Reclaiming Time and Creativity with AI in Education
Later on in the session, one of the school leaders asked me in a smaller group session about how important it was for them to teach their students effective use of AI.
I shared the story of how I’d prepared for my panel and my workshop with all of them. I pulled up ChatGPT and glanced through the stats and research it shared with me in real time. I told them how it’s largely thanks to AI that I’ve been able to take on work projects that would have previously seemed unfathomable or impossible to wrap my head around as a solo operator. I reminded them that somehow I had figured out how to use the skills acquired from an academically trained journalism degree and apply these in a general management context which is how I had even a fighting shot at staying afloat in deeply technical roles I threw myself into in the crypto industry.
I also relayed how much fun it is to learn something new. I’m talking, good-old-fashioned, what’s possible here, let’s figure it out together, fun. Presumably the kind of fun that any school leader or teacher felt unlocked for them when they first decided to wear the badge of honor and commit their careers in service of lighting up learning light bulb moments for thousands of others.
I acknowledged that it’s hard to find fun in education today with all the accountability, testing, checklists, frameworks, standards, pandemics, racial equity issues, curriculum design, student crises, TikTok threat campaigns, paperwork, supply shortages, budget cuts, and fighting over copy machines. I recognize that I have more time than classroom teachers who show up for kids every day. To me, time is a luxury.
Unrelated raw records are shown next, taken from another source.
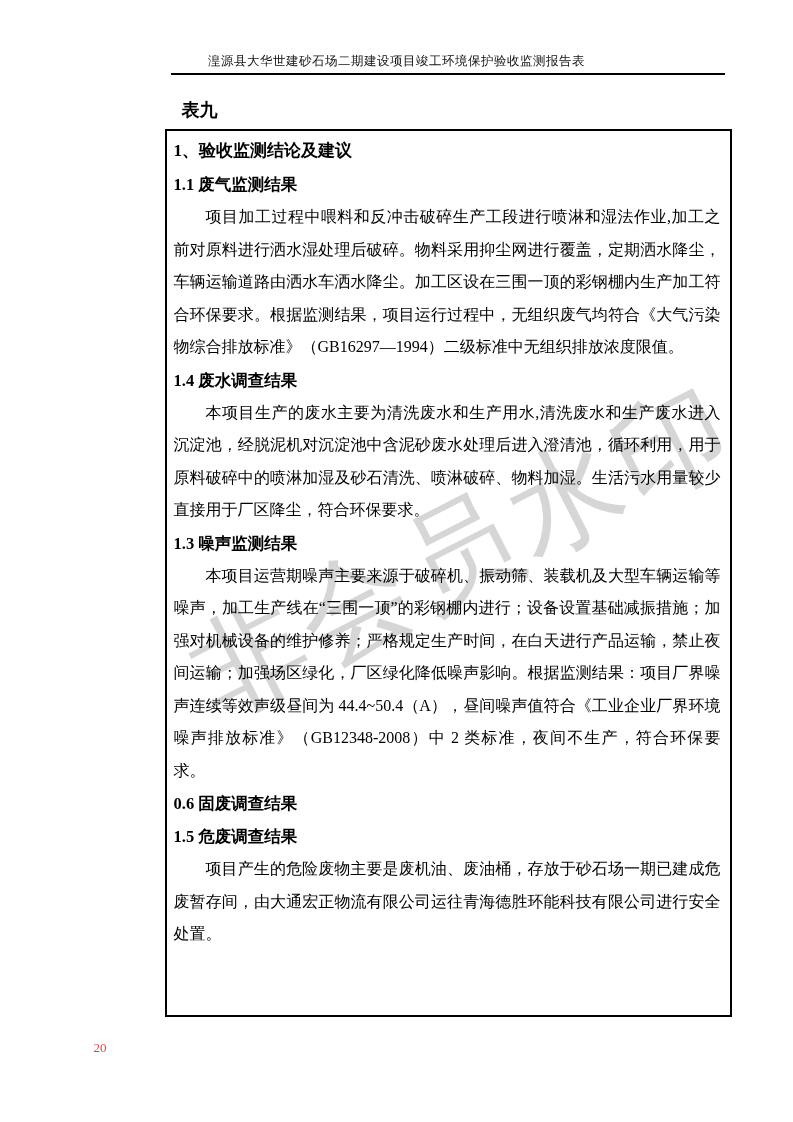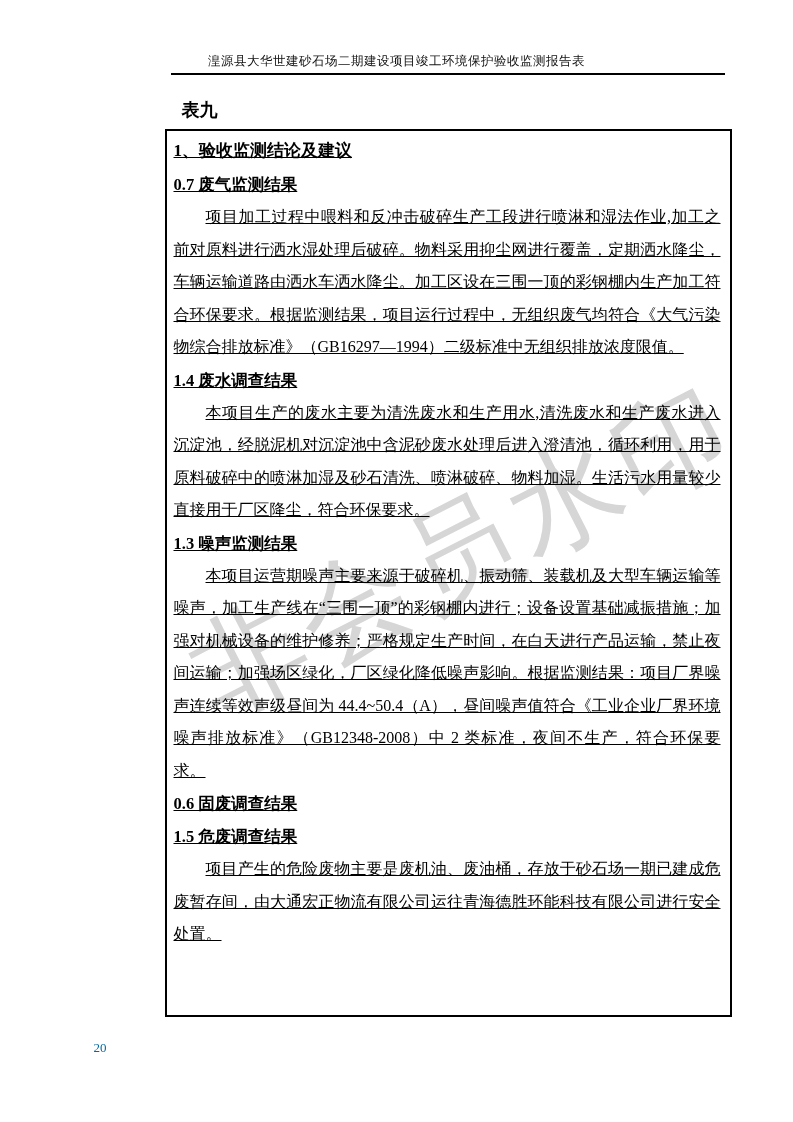--- a/index.html
+++ b/index.html
@@ -68,7 +68,6 @@
     z-index: 1;
     background: transparent;
     font-size: 16px;
-    text-decoration: underline;
   }
   .rtitle {
     font-weight: bold;

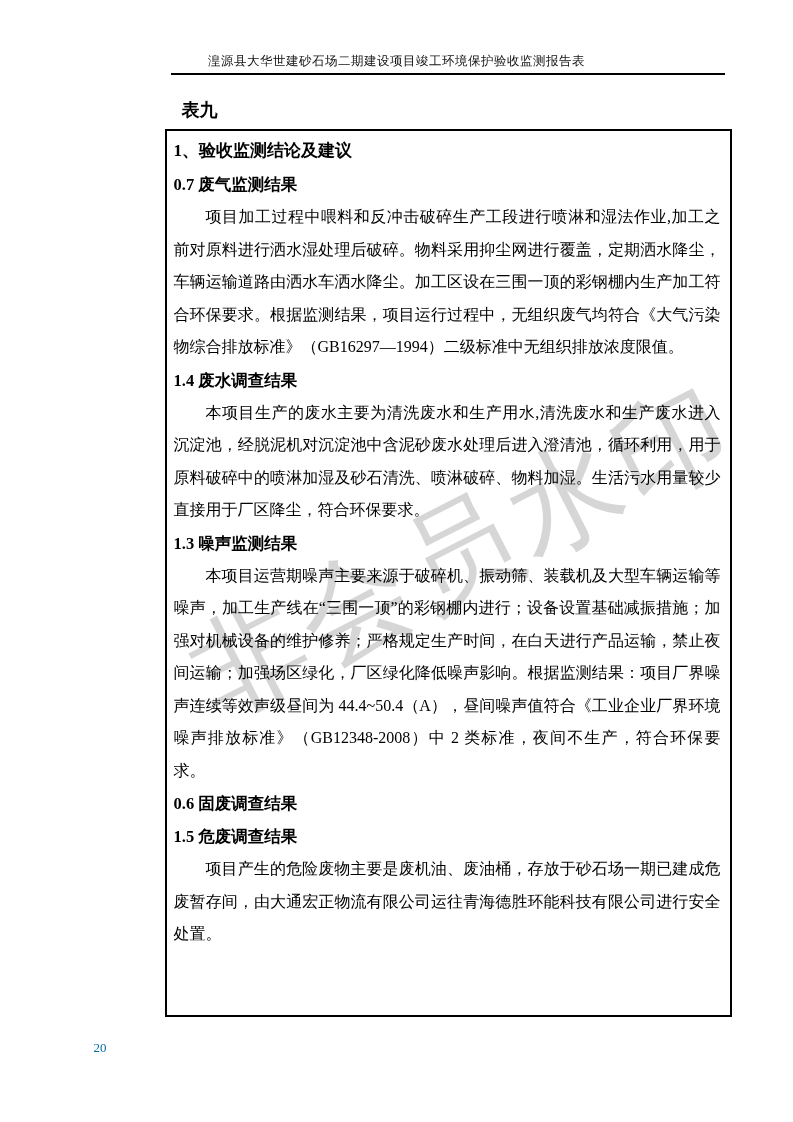--- a/index.html
+++ b/index.html
@@ -115,7 +115,7 @@
     <div class="rtitle">1、验收监测结论及建议</div>
 
     <section>
-      <div class="sh">0.7 废气监测结果</div>
+      <div class="sh">1.1 废气监测结果</div>
       <p class="sp">项目加工过程中喂料和反冲击破碎生产工段进行喷淋和湿法作业,加工之前对原料进行洒水湿处理后破碎。物料采用抑尘网进行覆盖，定期洒水降尘，车辆运输道路由洒水车洒水降尘。加工区设在三围一顶的彩钢棚内生产加工符合环保要求。根据监测结果，项目运行过程中，无组织废气均符合《大气污染物综合排放标准》（GB16297—1994）二级标准中无组织排放浓度限值。</p>
     </section>
 

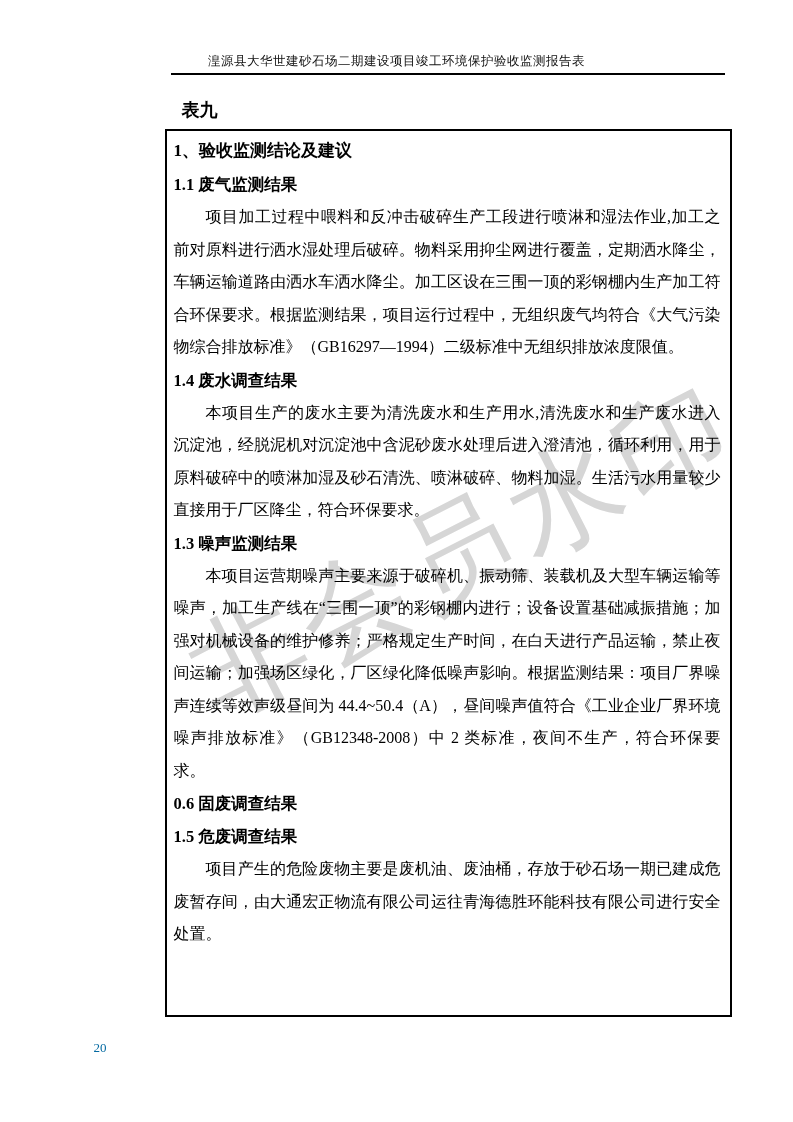--- a/index.html
+++ b/index.html
@@ -93,7 +93,7 @@
     width: 100%;
     text-align: left;
     font-size: 13px;
-    color: #0369a1;
+    color: #ef4444;
     padding-left: 44px;
   }
 </style>

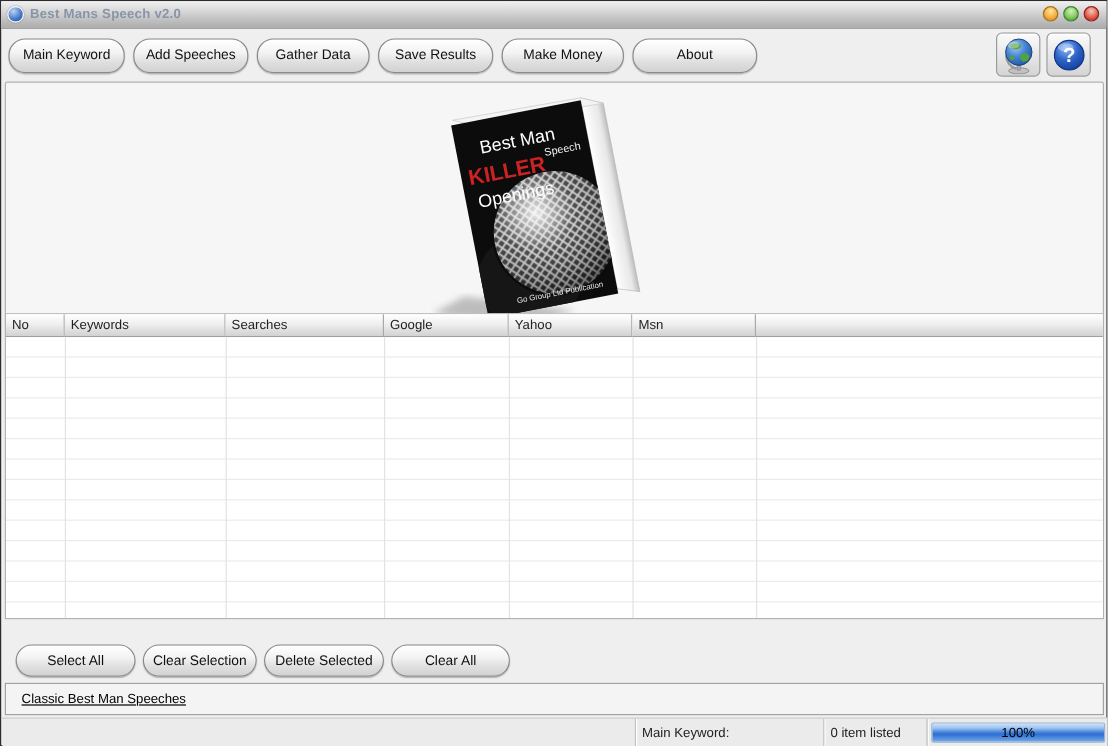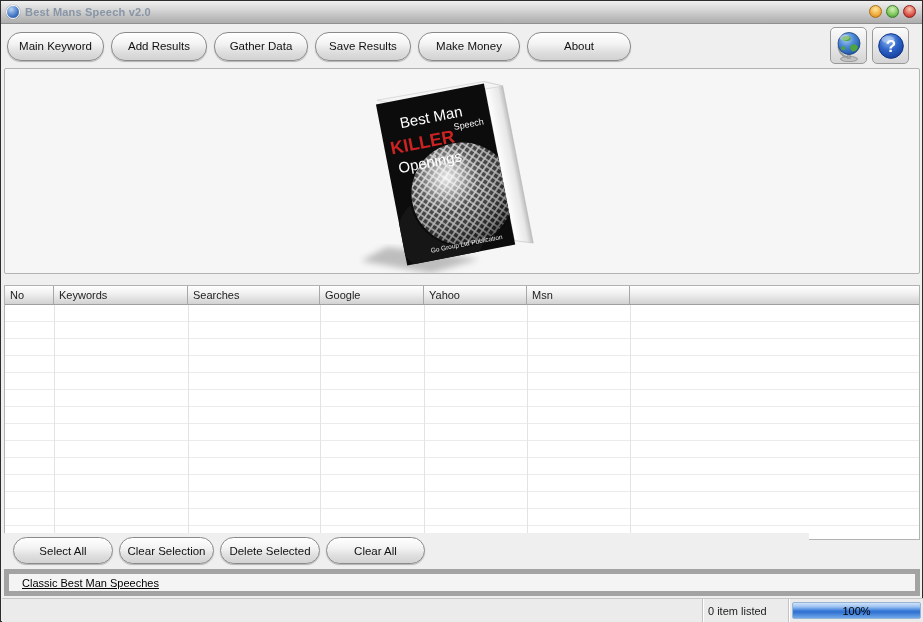--- a/index.html
+++ b/index.html
@@ -154,7 +154,7 @@
 
   <div class="toolbar">
     <button class="pill w97">Main Keyword</button>
-    <button class="pill w96">Add Results</button>
+    <button class="pill w96">Add Speeches</button>
     <button class="pill w94">Gather Data</button>
     <button class="pill w96">Save Results</button>
     <button class="pill w102">Make Money</button>

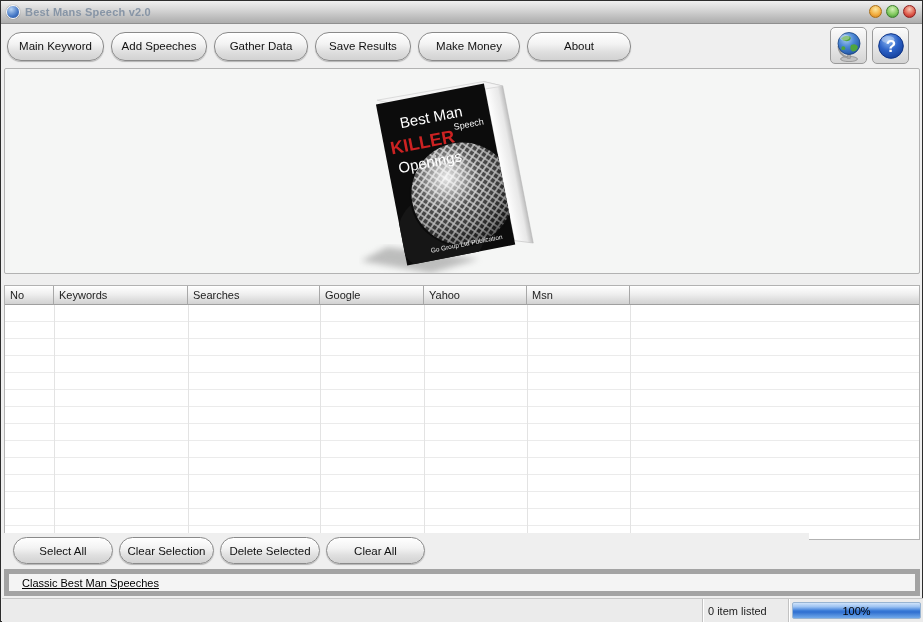--- a/index.html
+++ b/index.html
@@ -77,7 +77,7 @@
 
   
   .grid-panel {
-    position: absolute; left: 3px; top: 284px; width: 916px; height: 255px;
+    position: absolute; left: 3px; top: 260px; width: 916px; height: 255px;
     border: 1px solid #b2b2b2; background: #ffffff;
   }
   .thead { display: flex; height: 19px; }

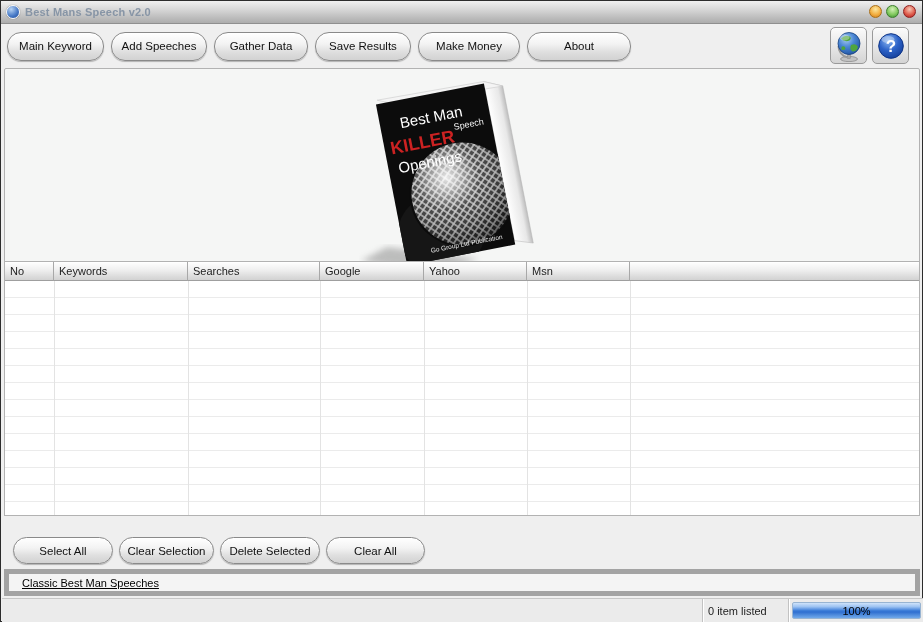--- a/index.html
+++ b/index.html
@@ -105,7 +105,7 @@
   
   .linkbar {
     position: absolute; left: 3px; top: 568px; width: 916px; height: 27px;
-    background: #f4f4f4; border: 5px solid #a3a3a3;
+    background: #f4f4f4; border: 1px solid #a3a3a3;
     display: flex; align-items: center; padding-left: 13px;
   }
   .linkbar a { font-size: 11px; color: #000; text-decoration: underline; cursor: pointer; }

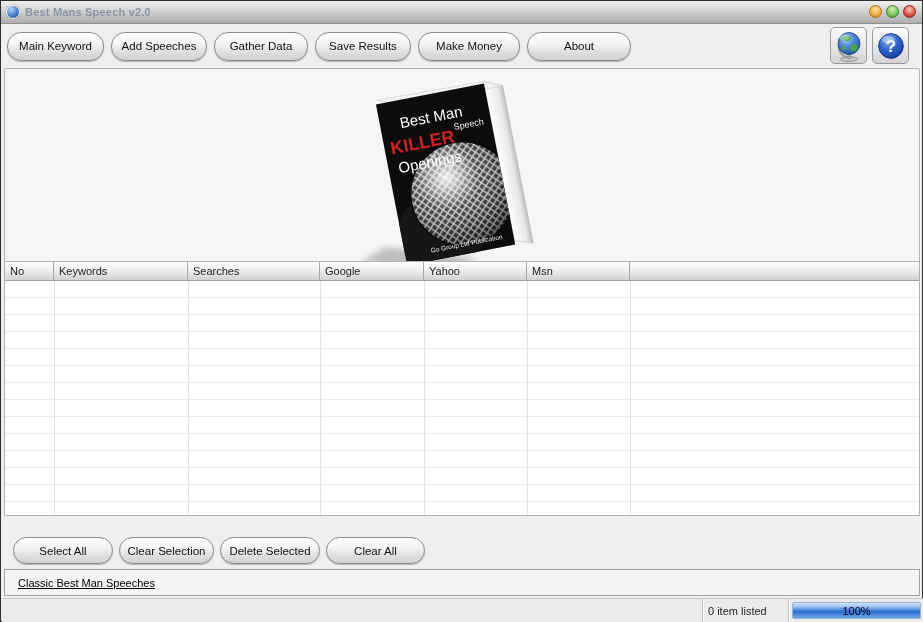--- a/index.html
+++ b/index.html
@@ -296,6 +296,10 @@
 
   <div class="statusbar">
     <div class="sb-panel sb-empty"></div>
+    <div class="sb-panel sb-keyword">
+      <span>Main Keyword:</span>
+      <span></span>
+    </div>
     <div class="sb-panel sb-items">
       <span>0 item listed</span>
     </div>

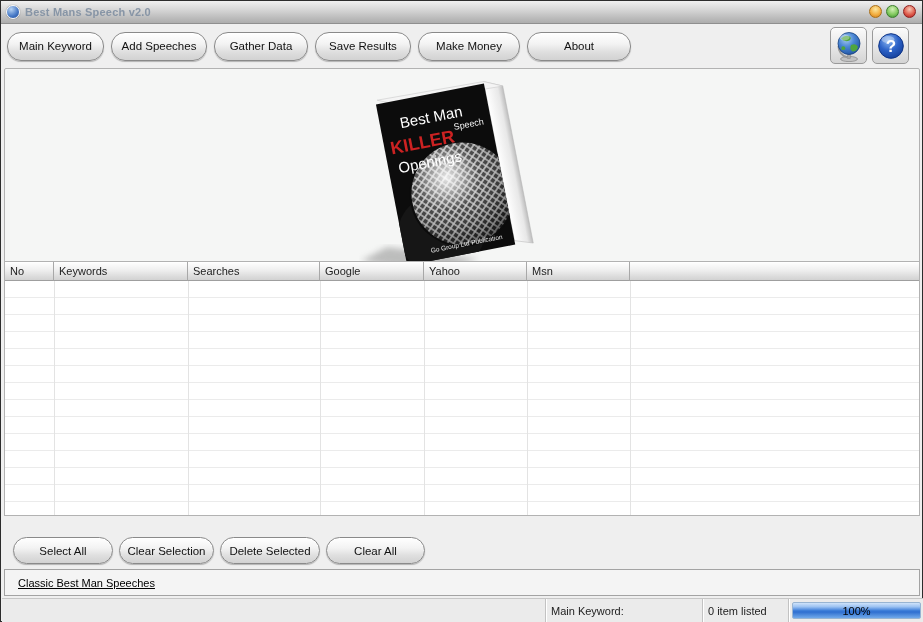--- a/index.html
+++ b/index.html
@@ -124,7 +124,7 @@
   .sb-empty { flex: 1; }
   .sb-keyword { width: 157px; }
   .sb-items { width: 86px; }
-  .sb-progwrap { width: 134px; display: flex; align-items: center; padding: 3px 2px 3px 3px; }
+  .sb-progwrap { width: 150px; display: flex; align-items: center; padding: 3px 2px 3px 3px; }
   .progress {
     position: relative; width: 100%; height: 17px;
     border: 1px solid #98b4d2; border-radius: 2px; overflow: hidden;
But part of what gets me excited is that, when AI becomes an embedded habit in all of our workflows, we might get a little of that time back again. Time to feel creative. Time to remember why we love to learn. Time to experiment and tinker and feel the little dopamine surge of creative ideation that you can only get when learning something new. (By the way, this feels a lot better than the dopamine kick when someone likes one of your social media posts.)
So, do I think schools need to teach AI to kids? Absolutely. But the reality is, many students are already exploring AI on their own. Maybe instead, we might consider: How can AI support an over-tasked collective of school leaders around the world who haven’t had a chance to catch a break since the pandemic?
By embedding AI in our workflows, we can all reclaim a little time, enhance creativity, and foster a learning environment that thrives on innovation and curiosity.